A Netherlands public agency responsible for providing social benefits was struggling to create an efficient system for detecting fraud in applications to receive social benefits. Only a very small fraction of the applications that were flagged by the system for possible fraud turned out to be actual fraud; in fact, the great majority was “false positives.” The need to investigate such a large number of false positives was overwhelming the agency’s capacity to review cases and root out real cases of deceit.

Deloitte’s solution
 

Deloitte Netherlands invited the agency to visit the Greenhouse for a demonstration of how advanced analytics could be used to detect fraud more reliably. The solution that Deloitte Netherlands’ analytics specialists had in mind was a “machine learning” program: one that would teach itself to flag benefits applications for possible fraud and use feedback from the fraud team’s analysis to gain accuracy over time.

Ahead of the Greenhouse session, Deloitte Netherlands received samples of the client’s actual benefits application records, some fraudulent and some legitimate. Working closely with the client’s software vendor, Deloitte Netherlands’ analytics team created a model to scan the records and devise a logical method of identifying applications that appeared fraudulent. That model would be put to the test in the Greenhouse.

Deloitte Netherlands began the Greenhouse session by explaining how machine learning works; in this case they showed how a computer learns to judge whether a head photographed from behind belongs to a man or a woman. The machine-learning model uses a “training” sample of photographs—photos identified as men or women—to create a formula for predicting gender based on a weighted combination of visual attributes such as hair length and neck size. Every successive training case enabled the model to gain prediction accuracy by changing the importance it assigns to each attribute.

Next, the team ran the fraud-detection model it had created for the client. The team fed a batch of application records into the model. Like the photographic-prediction model, the fraud-detection model became increasingly accurate as it churned through the new batch of records and refined its logic for making fraud predictions based on each record’s attributes. By the end of the session, the model was operating at approximately 75 percent prediction accuracy—a big improvement over the client’s existing accuracy rate.

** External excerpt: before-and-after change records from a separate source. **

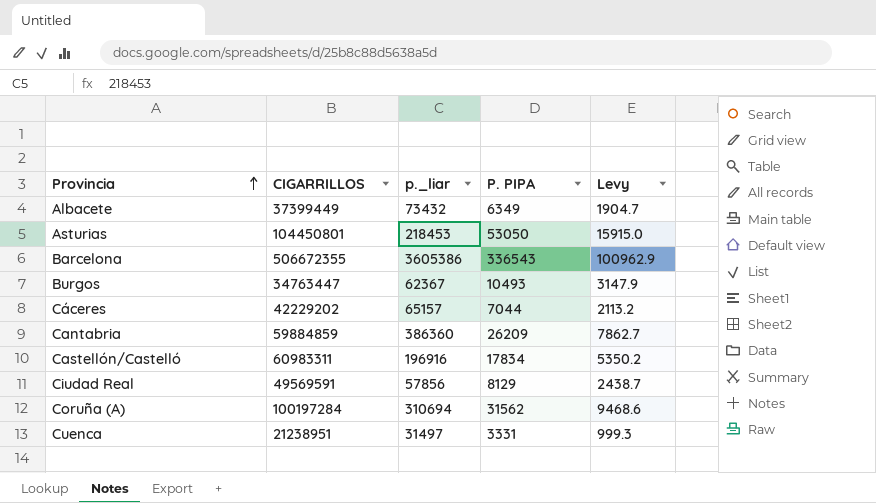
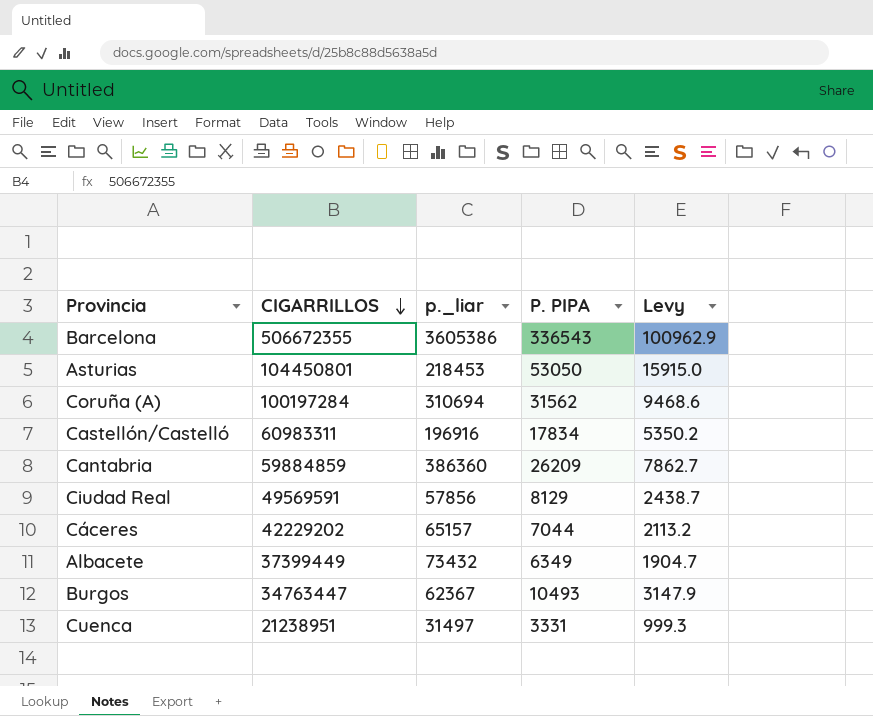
row order: Provincia ascending -> CIGARRILLOS descending

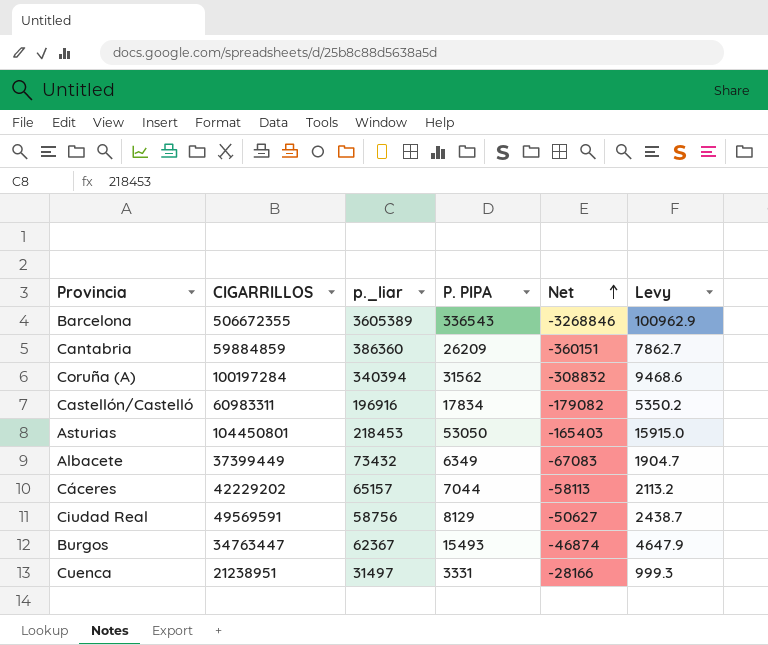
row order: CIGARRILLOS descending -> Net ascending
column Net | formula: none -> [P. PIPA] - [p._liar]
Barcelona | p._liar: 3605386 -> 3605389
Coruña (A) | p._liar: 310694 -> 340394
Ciudad Real | p._liar: 57856 -> 58756
Burgos | P. PIPA: 10493 -> 15493
Burgos | Levy: 3147.9 -> 4647.9

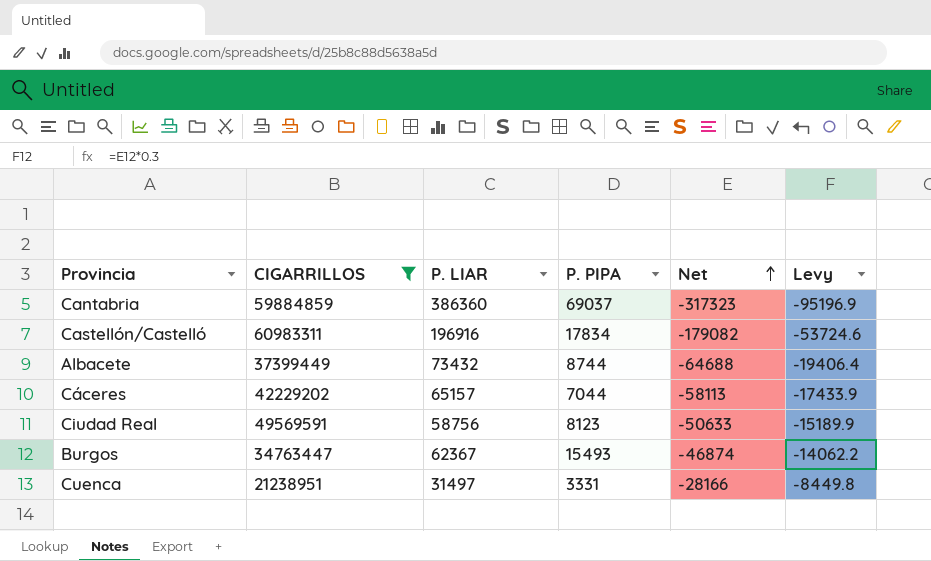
filter: none -> CIGARRILLOS <= 60983311
column name: p._liar -> P. LIAR
column Levy | formula: [P. PIPA] * 0.3 -> [Net] * 0.3
Cantabria | P. PIPA: 26209 -> 69037
Cantabria | Net: -360151 -> -317323
Albacete | P. PIPA: 6349 -> 8744
Albacete | Net: -67083 -> -64688
Ciudad Real | P. PIPA: 8129 -> 8123
Ciudad Real | Net: -50627 -> -50633

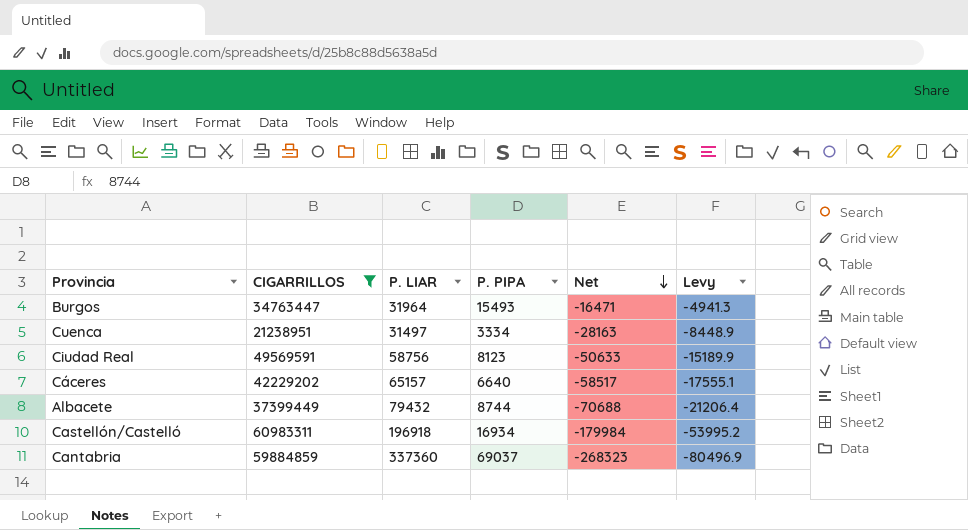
row order: Net ascending -> Net descending
Burgos | P. LIAR: 62367 -> 31964
Burgos | Net: -46874 -> -16471
Burgos | Levy: -14062.2 -> -4941.3
Cuenca | P. PIPA: 3331 -> 3334
Cuenca | Net: -28166 -> -28163
Cuenca | Levy: -8449.8 -> -8448.9
Cáceres | P. PIPA: 7044 -> 6640
Cáceres | Net: -58113 -> -58517
Cáceres | Levy: -17433.9 -> -17555.1
Albacete | P. LIAR: 73432 -> 79432
Albacete | Net: -64688 -> -70688
Albacete | Levy: -19406.4 -> -21206.4
Castellón/Castelló | P. LIAR: 196916 -> 196918
Castellón/Castelló | P. PIPA: 17834 -> 16934
Castellón/Castelló | Net: -179082 -> -179984
Castellón/Castelló | Levy: -53724.6 -> -53995.2
Cantabria | P. LIAR: 386360 -> 337360
Cantabria | Net: -317323 -> -268323
Cantabria | Levy: -95196.9 -> -80496.9

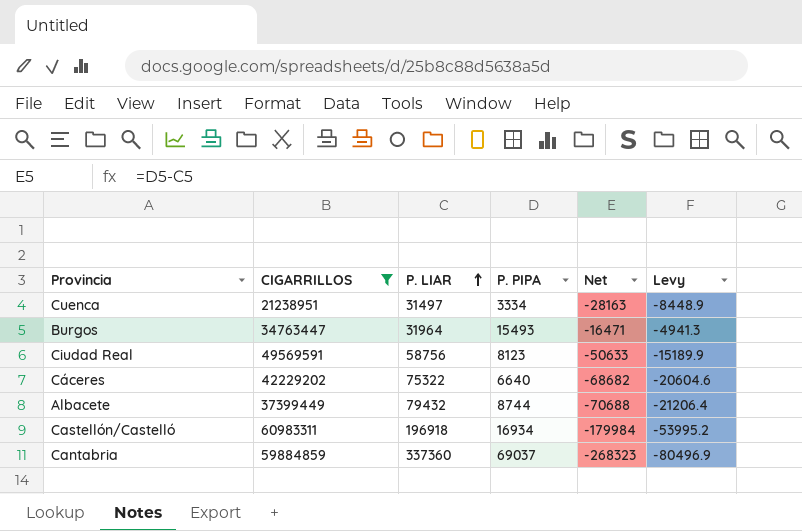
row order: Net descending -> P. LIAR ascending
Cáceres | P. LIAR: 65157 -> 75322
Cáceres | Net: -58517 -> -68682
Cáceres | Levy: -17555.1 -> -20604.6

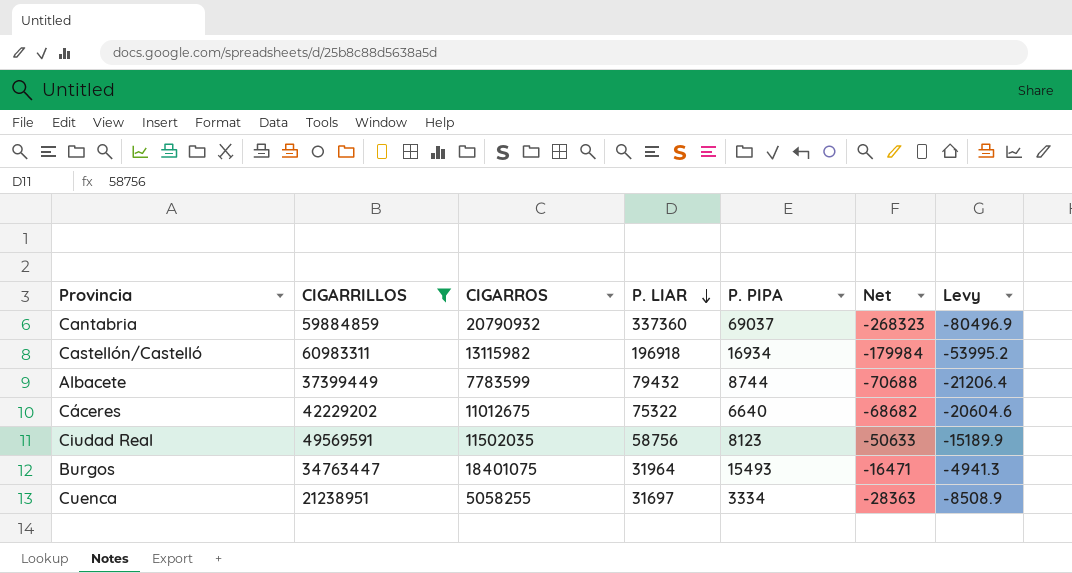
row order: P. LIAR ascending -> P. LIAR descending
column CIGARROS | position: none -> 3
Cuenca | P. LIAR: 31497 -> 31697
Cuenca | Net: -28163 -> -28363
Cuenca | Levy: -8448.9 -> -8508.9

Impact on client’s business
 

The Greenhouse session provided the agency with a firsthand look at how predictive analytics really works. It was also the first time the agency had seen advanced analytics applied to their work, and it convinced them to proceed with implementing the predictive model that Deloitte Netherlands had showcased in the Greenhouse. The model was eventually flagging fraudulent applications with 95 percent accuracy. The model not only increased the efficiency of the fraud department, but also stopped a large number of fraudulent payments. Further analysis of the predicted and validated fraud cases also revealed valuable insight into fraud patterns.